■ Task instructions: Transcribe the data exactly, omitting whatever pictures it holds.

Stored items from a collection

----------------------------------------

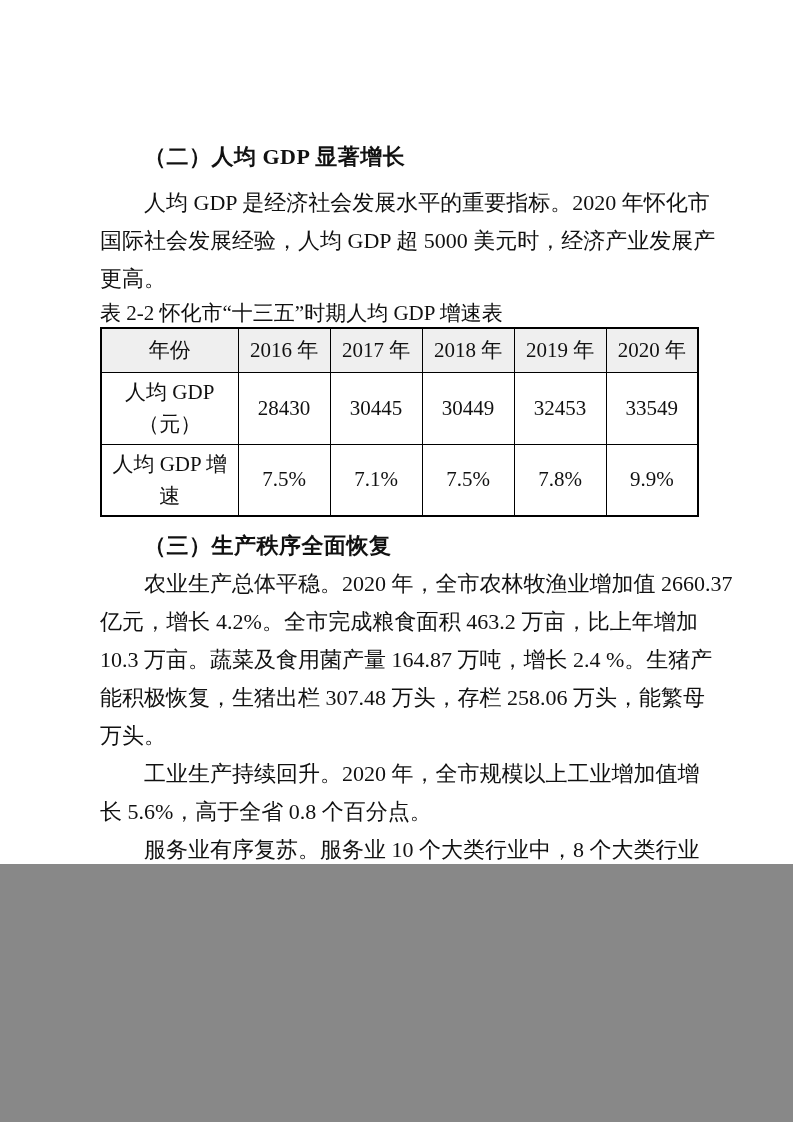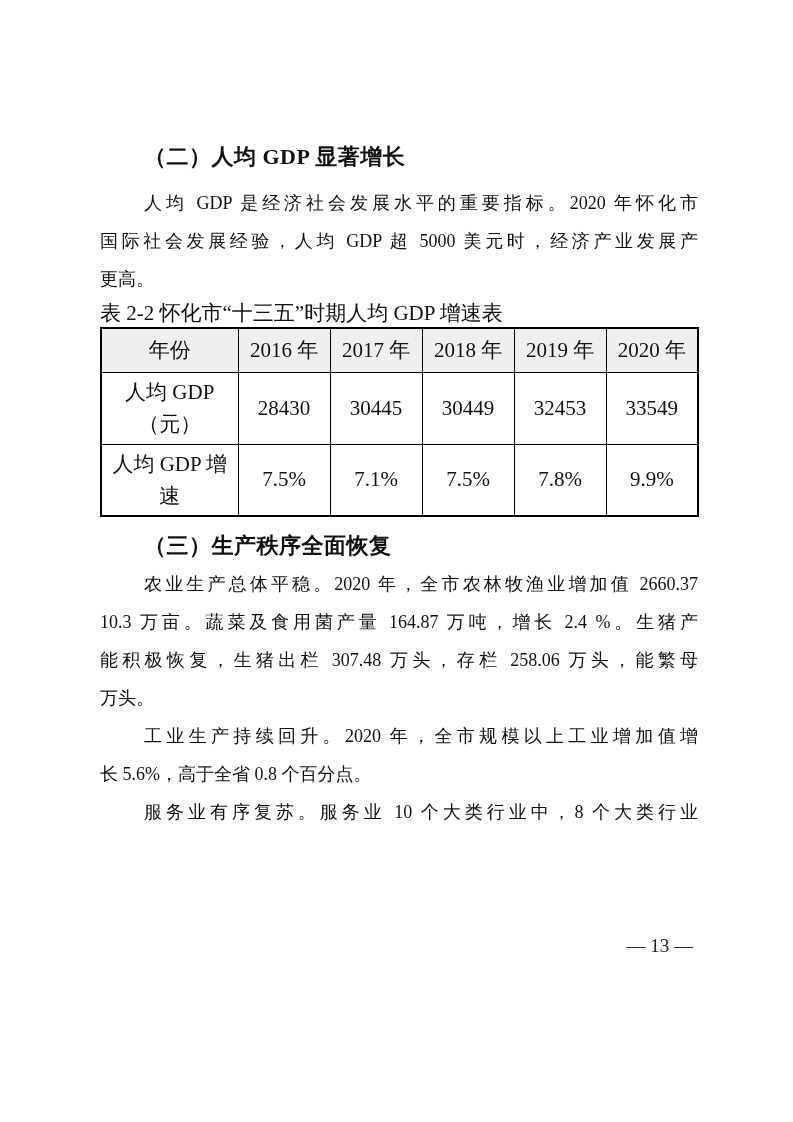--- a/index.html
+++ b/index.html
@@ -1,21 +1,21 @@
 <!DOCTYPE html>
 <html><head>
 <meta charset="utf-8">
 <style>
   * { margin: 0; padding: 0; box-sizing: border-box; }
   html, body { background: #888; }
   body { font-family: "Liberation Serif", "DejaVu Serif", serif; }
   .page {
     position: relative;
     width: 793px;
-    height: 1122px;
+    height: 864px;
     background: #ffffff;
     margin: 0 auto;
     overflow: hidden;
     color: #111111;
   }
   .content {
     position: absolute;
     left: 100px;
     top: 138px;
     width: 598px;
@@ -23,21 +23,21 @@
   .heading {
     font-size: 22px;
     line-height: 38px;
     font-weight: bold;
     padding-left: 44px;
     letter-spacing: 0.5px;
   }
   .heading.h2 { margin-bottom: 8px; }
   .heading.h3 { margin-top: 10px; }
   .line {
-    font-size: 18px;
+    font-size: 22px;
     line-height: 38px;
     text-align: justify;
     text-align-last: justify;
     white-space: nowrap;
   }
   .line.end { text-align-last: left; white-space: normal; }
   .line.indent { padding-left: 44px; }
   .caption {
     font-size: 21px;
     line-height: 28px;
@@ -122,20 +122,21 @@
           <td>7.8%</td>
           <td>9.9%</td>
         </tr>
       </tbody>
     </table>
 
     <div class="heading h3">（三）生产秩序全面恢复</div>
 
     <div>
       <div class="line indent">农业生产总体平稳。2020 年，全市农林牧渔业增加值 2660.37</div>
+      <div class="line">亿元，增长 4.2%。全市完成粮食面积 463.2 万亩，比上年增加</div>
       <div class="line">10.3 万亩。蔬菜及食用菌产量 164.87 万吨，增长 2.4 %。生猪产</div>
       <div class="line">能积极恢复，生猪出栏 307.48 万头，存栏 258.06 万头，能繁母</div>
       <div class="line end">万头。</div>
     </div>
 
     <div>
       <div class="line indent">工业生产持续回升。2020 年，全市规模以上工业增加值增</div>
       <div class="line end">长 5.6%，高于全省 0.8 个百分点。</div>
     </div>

----------------------------------------

■ Result:
--- a/index.html
+++ b/index.html
@@ -1,21 +1,21 @@
 <!DOCTYPE html>
 <html><head>
 <meta charset="utf-8">
 <style>
   * { margin: 0; padding: 0; box-sizing: border-box; }
   html, body { background: #888; }
   body { font-family: "Liberation Serif", "DejaVu Serif", serif; }
   .page {
     position: relative;
     width: 793px;
-    height: 1122px;
+    height: 864px;
     background: #ffffff;
     margin: 0 auto;
     overflow: hidden;
     color: #111111;
   }
   .content {
     position: absolute;
     left: 100px;
     top: 138px;
     width: 598px;
@@ -23,21 +23,21 @@
   .heading {
     font-size: 22px;
     line-height: 38px;
     font-weight: bold;
     padding-left: 44px;
     letter-spacing: 0.5px;
   }
   .heading.h2 { margin-bottom: 8px; }
   .heading.h3 { margin-top: 10px; }
   .line {
-    font-size: 18px;
+    font-size: 22px;
     line-height: 38px;
     text-align: justify;
     text-align-last: justify;
     white-space: nowrap;
   }
   .line.end { text-align-last: left; white-space: normal; }
   .line.indent { padding-left: 44px; }
   .caption {
     font-size: 21px;
     line-height: 28px;
@@ -122,20 +122,21 @@
           <td>7.8%</td>
           <td>9.9%</td>
         </tr>
       </tbody>
     </table>
 
     <div class="heading h3">（三）生产秩序全面恢复</div>
 
     <div>
       <div class="line indent">农业生产总体平稳。2020 年，全市农林牧渔业增加值 2660.37</div>
+      <div class="line">亿元，增长 4.2%。全市完成粮食面积 463.2 万亩，比上年增加</div>
       <div class="line">10.3 万亩。蔬菜及食用菌产量 164.87 万吨，增长 2.4 %。生猪产</div>
       <div class="line">能积极恢复，生猪出栏 307.48 万头，存栏 258.06 万头，能繁母</div>
       <div class="line end">万头。</div>
     </div>
 
     <div>
       <div class="line indent">工业生产持续回升。2020 年，全市规模以上工业增加值增</div>
       <div class="line end">长 5.6%，高于全省 0.8 个百分点。</div>
     </div>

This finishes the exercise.